All mobile networks, as well as wireless devices such as wifi, TV and radio transmitters, transmit radio frequency (RF) electromagnetic fields. These are low-energy forms of radiation, and as such there have long been concerns over the possible health effects of exposure to certain RF fields. 5G brings with it renewed concern, as it will attain its vastly improved performance by accessing a very high-frequency spectrum that has hitherto gone unexploited by mobile networks. Some have questioned whether these higher frequencies of 24GHz and above will provide an increased risk to human health.

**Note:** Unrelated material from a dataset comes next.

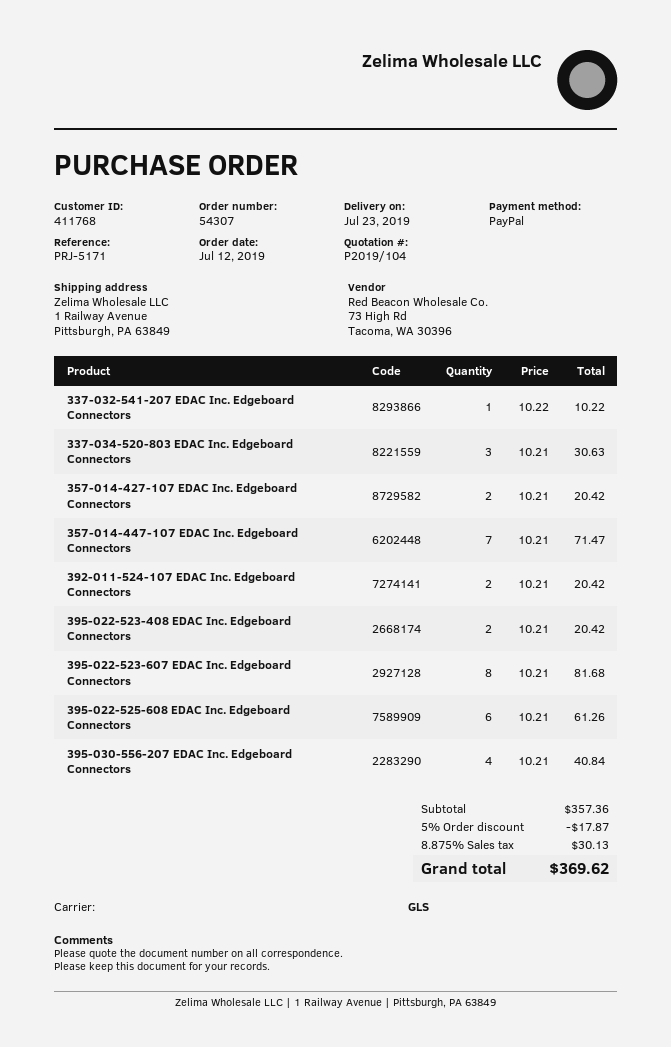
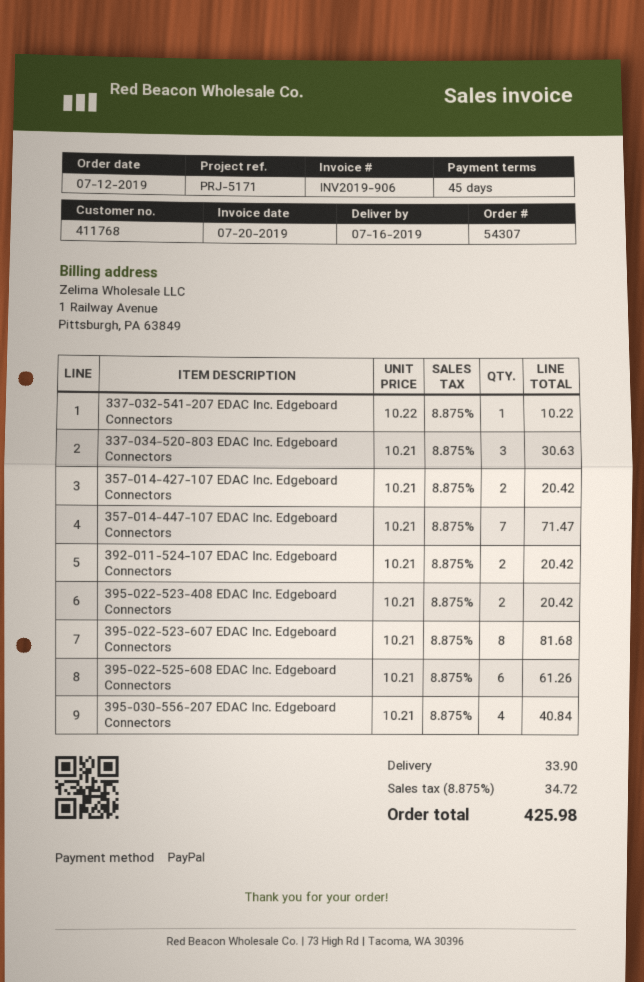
delivery date: 2019-07-23 -> 2019-07-16
discount: 5% = 17.87 -> none
shipping: none -> 33.90
tax: 8.875% = 30.13 -> 8.875% = 34.72
total: 369.62 -> 425.98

Concerns over mobile network safety aren’t new. There have been questions surrounding the effect that RF signals have on the human body, and more specifically on incidents of brain cancer, for many years. However, all major reports on the matter have concluded that there’s no discernible safety issue. Perhaps the most extensive of these reports came from Australia in 2016. Using 30 years of comprehensive health data for the entire population, it was found that there was no correlation between mobile phone usage and incidents of brain cancer.

So, there it is, the facts as reported to us. My opinion, there is so much RF everywhere how can we avoid it. But please do remember if calling me no expletives as I am always on hands free.